Material provided
★ ★ ★

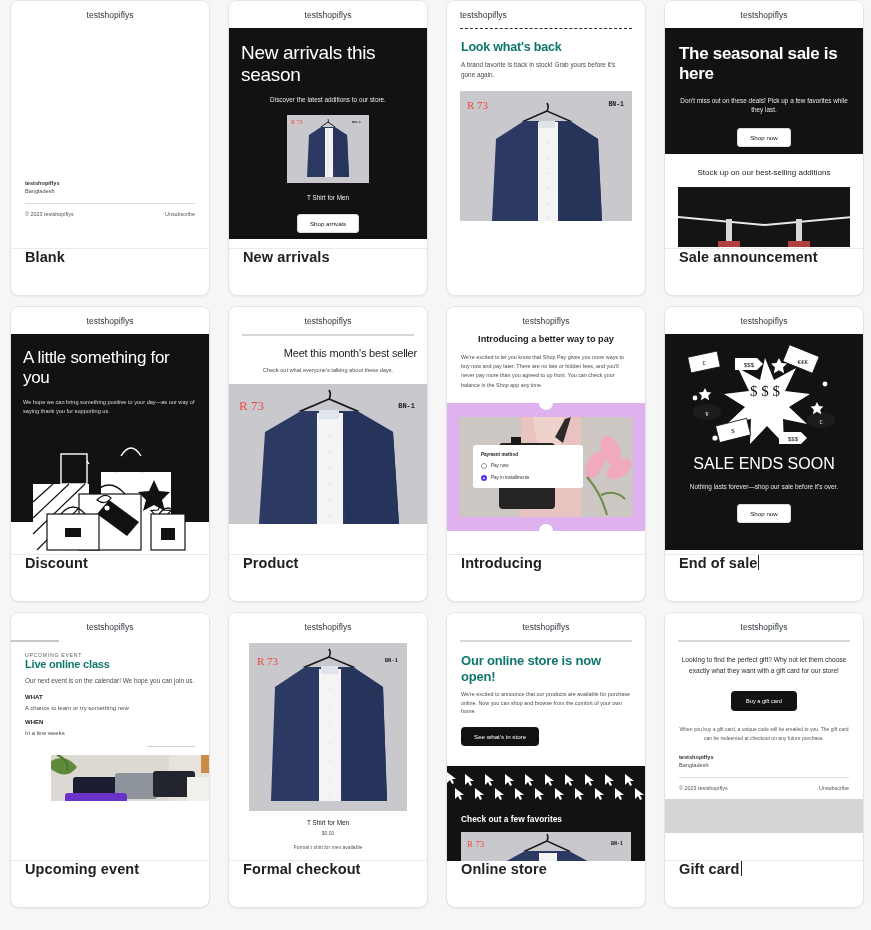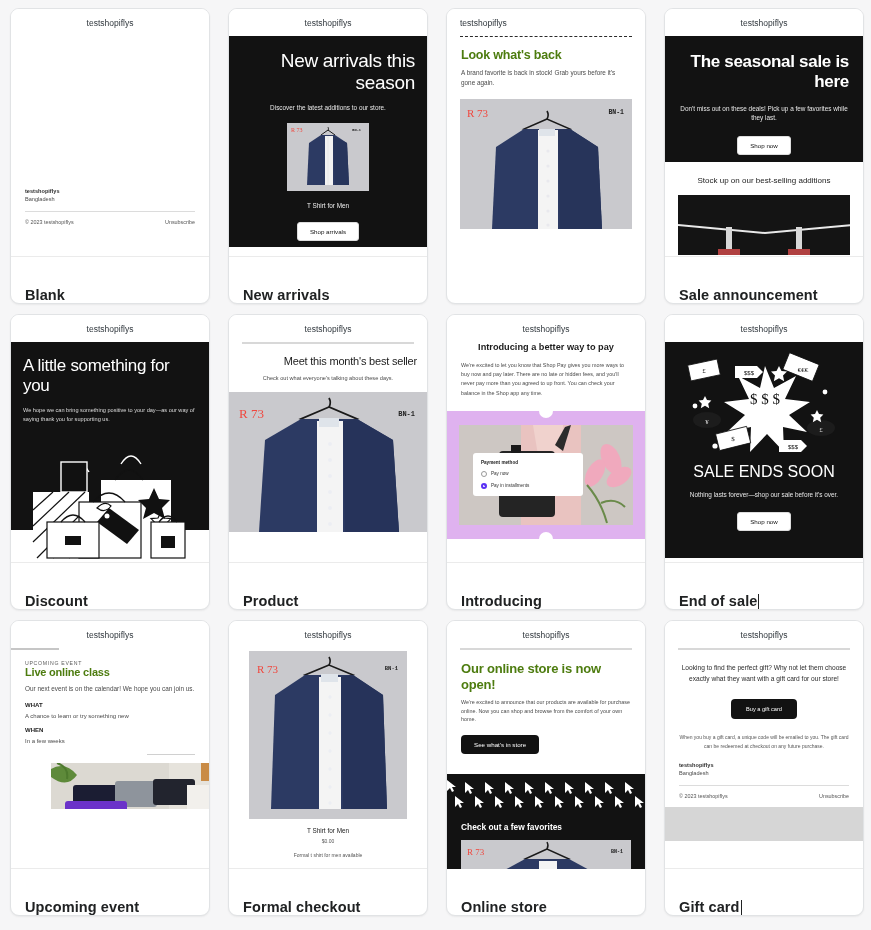--- a/index.html
+++ b/index.html
@@ -14,7 +14,7 @@
     grid-template-columns: repeat(4, 200px);
     column-gap: 18px;
     row-gap: 10px;
-    padding: 8px 10px;
+    padding: 0 10px;
   }
   .card {
     background: #fff;

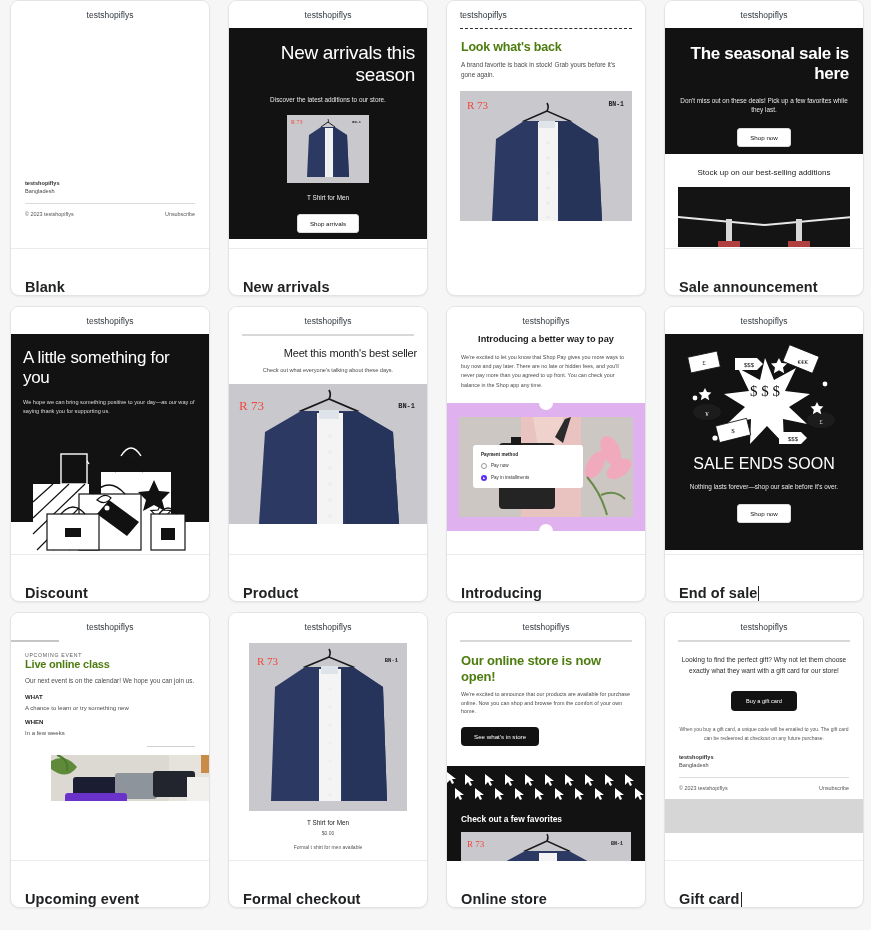--- a/index.html
+++ b/index.html
@@ -54,7 +54,7 @@
   .dark { background: #121212; color: #fff; }
   .pad { padding: 0 14px; }
   .hero-t {
-    font-size: 19px; line-height: 1.17; text-align: right;
+    font-size: 19px; line-height: 1.17; text-align: left;
     font-weight: normal; letter-spacing: -.3px;
   }
   .hero-s {

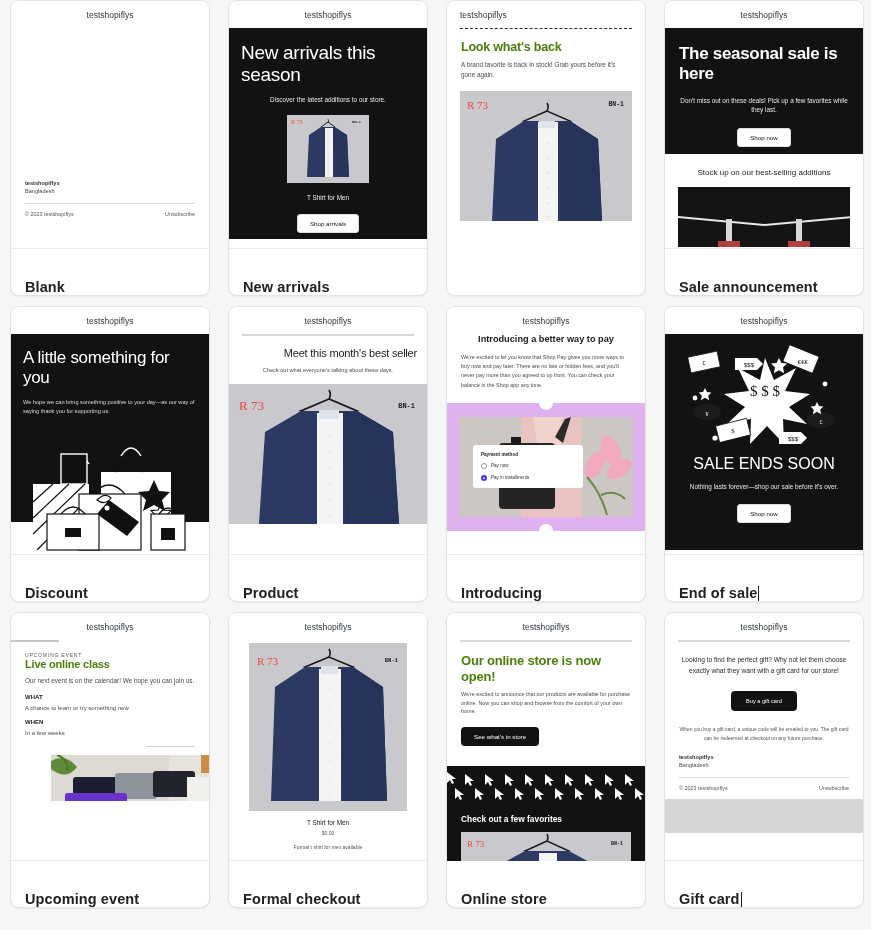--- a/index.html
+++ b/index.html
@@ -88,7 +88,7 @@
   .ftr-row { display:flex; justify-content:space-between; font-size:5.4px; color:#555; }
   .dots { border-top:1px dashed #2b2b2b; margin:0 13px; }
   .rule { height:2px; background:#d8d8d8; margin:0 13px; }
-  h3.t { font-size:12.5px; color:#4d7c0f; letter-spacing:-.2px; }
+  h3.t { font-size:12.5px; color:#0f766e; letter-spacing:-.2px; }
   p.b { font-size:6.4px; color:#4b4b4b; line-height:1.55; margin-top:6px; }
   
   .lilac { background:#dfb2ef; position:relative; padding:14px 12px; }

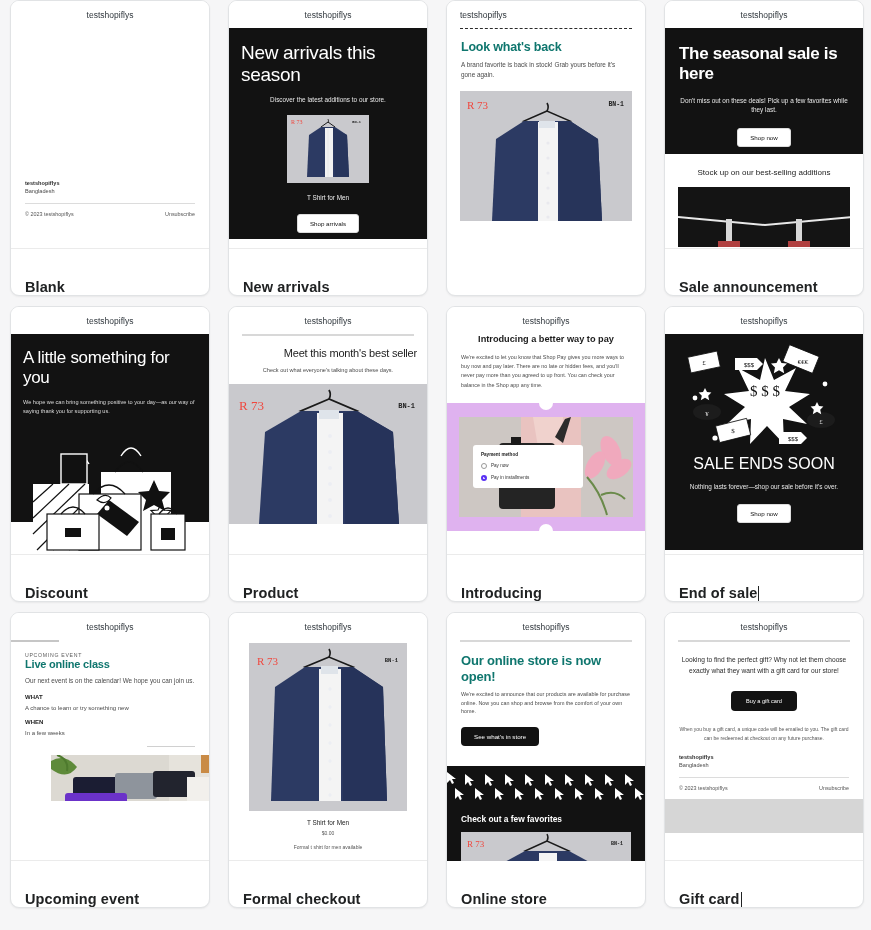--- a/index.html
+++ b/index.html
@@ -35,7 +35,7 @@
   .preview.noborder { border-bottom: none; }
   .cap {
     flex: 1;
-    display: flex; align-items: flex-end;
+    display: flex; align-items: flex-start;
     padding: 0 14px;
     font-size: 14.5px; font-weight: bold; color: #202223;
     letter-spacing: .1px;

★ ★ ★

Work instruction
For this exercise, set down the lines in the entries above from the one with "background: #fff;" through the one with "display:flex; justify-content:space-between; font-size:5.4px;" exactly as written, without any pictures.

Solution to the problem
     background: #fff;

--- a/index.html
+++ b/index.html
@@ -54,7 +54,7 @@
   .dark { background: #121212; color: #fff; }
   .pad { padding: 0 14px; }
   .hero-t {
-    font-size: 19px; line-height: 1.17; text-align: right;
+    font-size: 19px; line-height: 1.17; text-align: left;
     font-weight: normal; letter-spacing: -.3px;
   }
   .hero-s {

--- a/index.html
+++ b/index.html
@@ -88,7 +88,7 @@
   .ftr-row { display:flex; justify-content:space-between; font-size:5.4px; color:#555; }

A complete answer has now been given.